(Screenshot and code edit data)
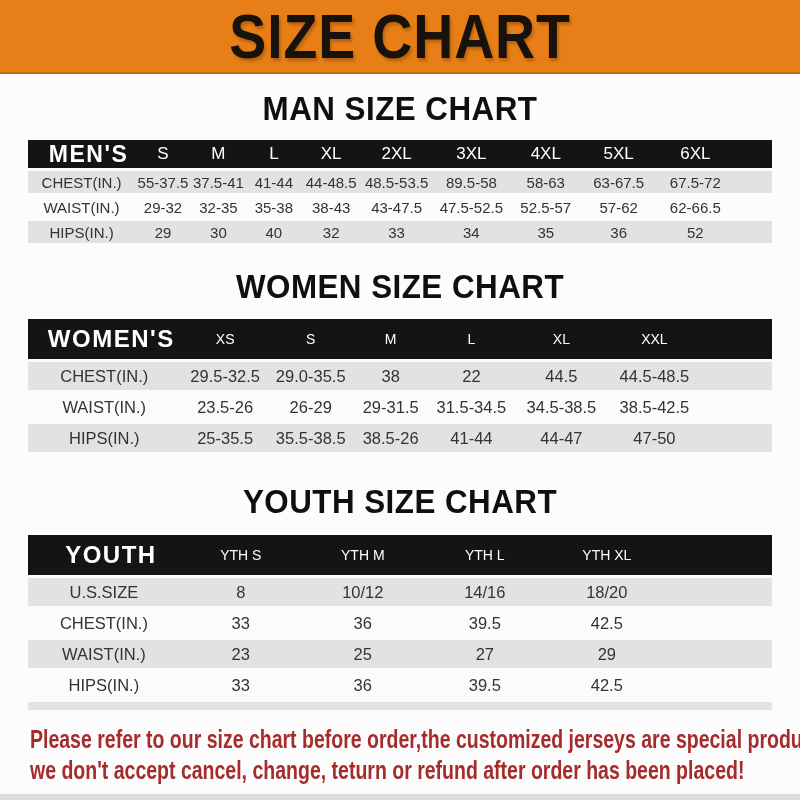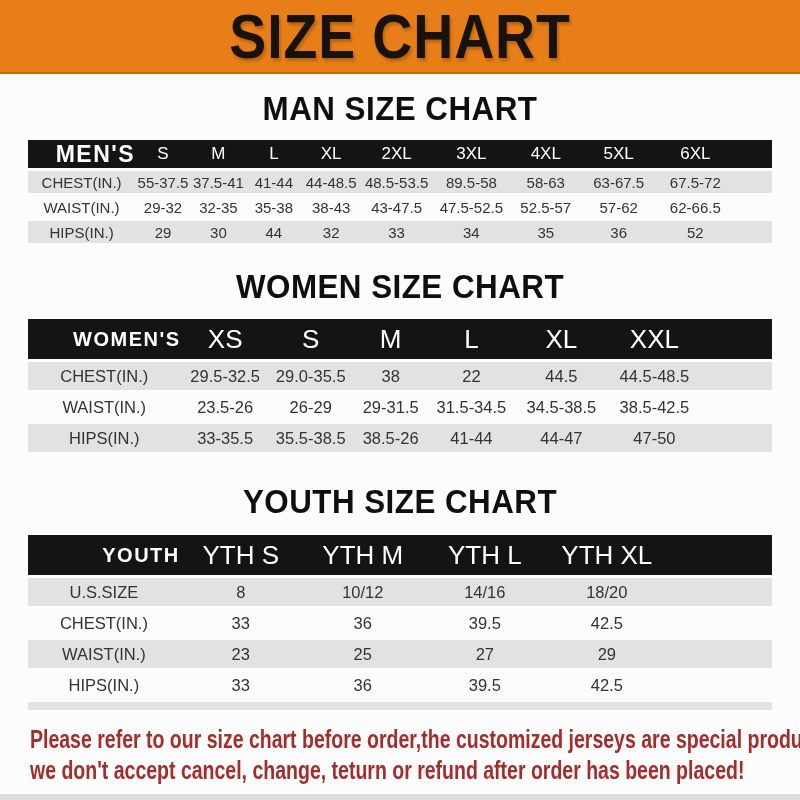--- a/index.html
+++ b/index.html
@@ -39,7 +39,7 @@
     color:var(--header-bar-text,#FFFFFF);
     font-weight:normal;text-align:center;padding:0;
   }
-  th.corner{text-align:right;padding-left:14px;font-weight:800;letter-spacing:1.5px;}
+  th.corner{text-align:center;padding-left:14px;font-weight:800;letter-spacing:1.5px;}
   .t-men   th{height:28px;font-size:17px;}
   .t-men   th.corner{font-size:23px;}
   .t-women th,.t-youth th{height:40px;font-size:26px;}

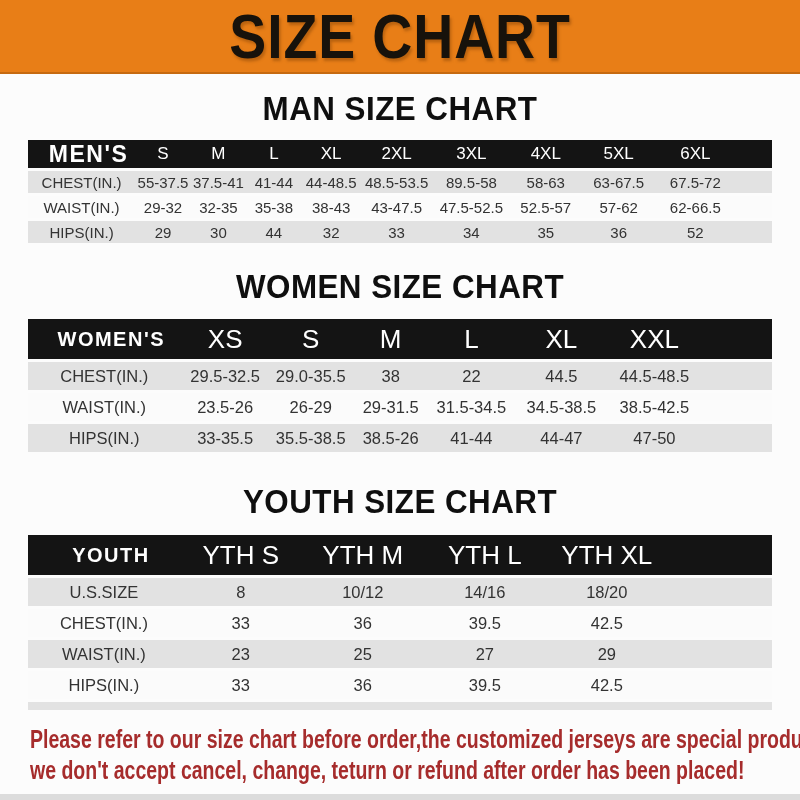--- a/index.html
+++ b/index.html
@@ -138,7 +138,7 @@
             <td class="rowlabel">HIPS(IN.)</td>
             <td class="val">29</td>
             <td class="val">30</td>
-            <td class="val">44</td>
+            <td class="val">40</td>
             <td class="val">32</td>
             <td class="val">33</td>
             <td class="val">34</td>

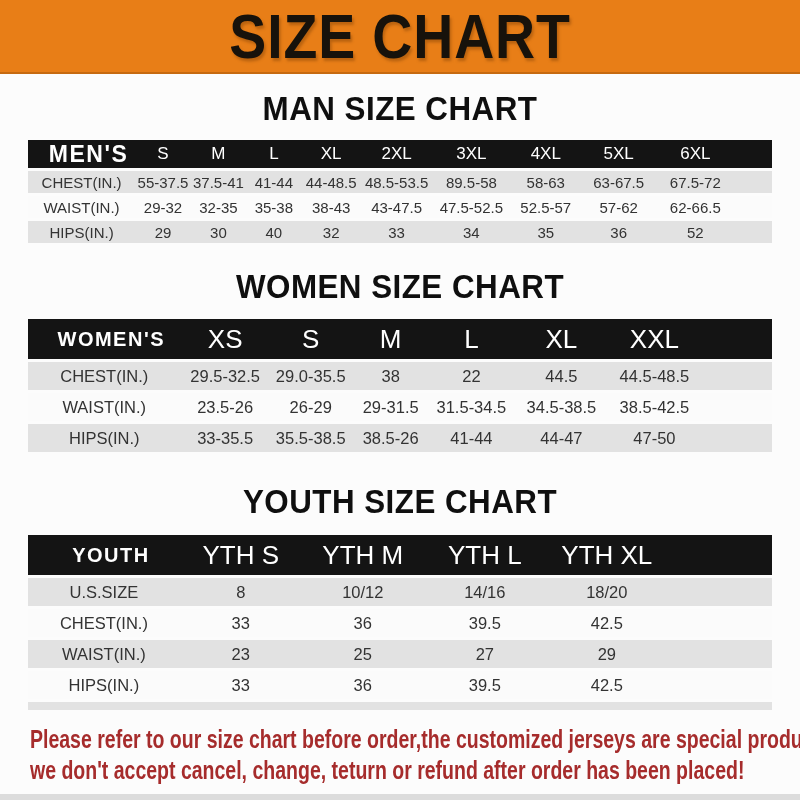--- a/index.html
+++ b/index.html
@@ -43,7 +43,7 @@
   .t-men   th{height:28px;font-size:17px;}
   .t-men   th.corner{font-size:23px;}
   .t-women th,.t-youth th{height:40px;font-size:26px;}
-  .t-women th.corner,.t-youth th.corner{font-size:20px;margin-left:20px;}
+  .t-women th.corner,.t-youth th.corner{font-size:24px;margin-left:20px;}
   td{
     text-align:center;padding:0;
     color:var(--cell-text,#333333);

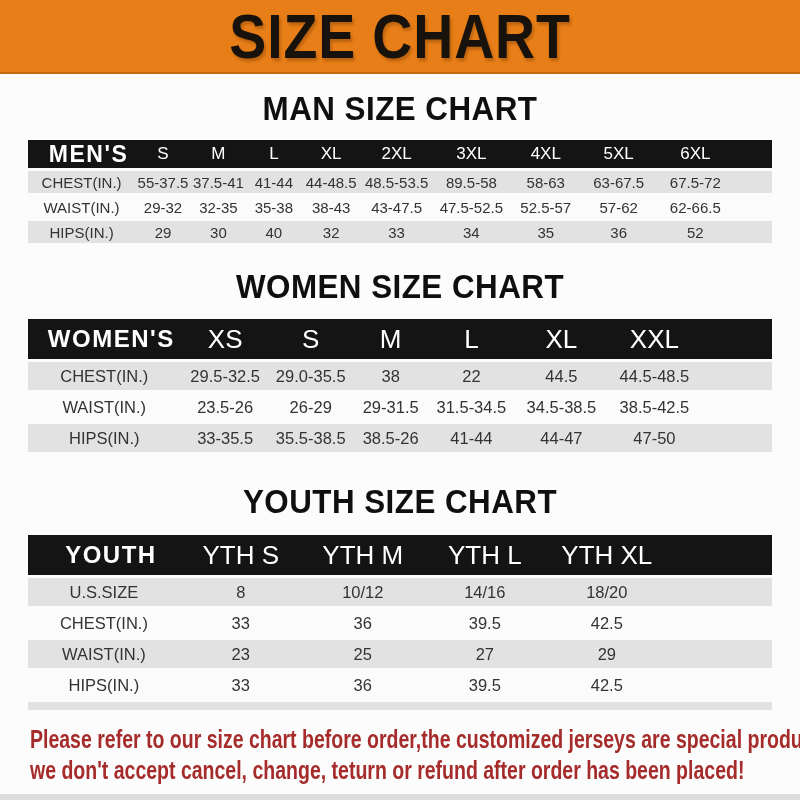--- a/index.html
+++ b/index.html
@@ -42,7 +42,7 @@
   th.corner{text-align:center;padding-left:14px;font-weight:800;letter-spacing:1.5px;}
   .t-men   th{height:28px;font-size:17px;}
   .t-men   th.corner{font-size:23px;}
-  .t-women th,.t-youth th{height:40px;font-size:26px;}
+  .t-women th,.t-youth th{height:40px;font-size:14px;}
   .t-women th.corner,.t-youth th.corner{font-size:24px;margin-left:20px;}
   td{
     text-align:center;padding:0;

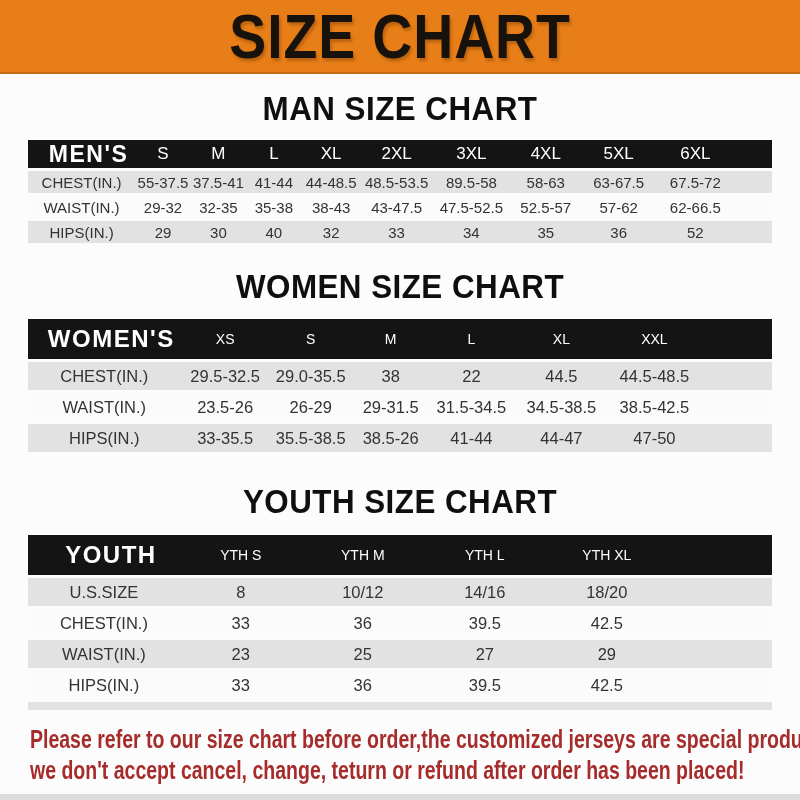--- a/index.html
+++ b/index.html
@@ -199,7 +199,7 @@
           </tr>
           <tr>
             <td class="rowlabel">HIPS(IN.)</td>
-            <td class="val">33-35.5</td>
+            <td class="val">25-35.5</td>
             <td class="val">35.5-38.5</td>
             <td class="val">38.5-26</td>
             <td class="val">41-44</td>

# [Work item]
Copy each line in the entries above where "margin" turns up.

# [Answer section]
-  .t-women th.corner,.t-youth th.corner{font-size:20px;margin-left:20px;}
+  .t-women th.corner,.t-youth th.corner{font-size:24px;margin-left:20px;}
   .t-women th.corner,.t-youth th.corner{font-size:24px;margin-left:20px;}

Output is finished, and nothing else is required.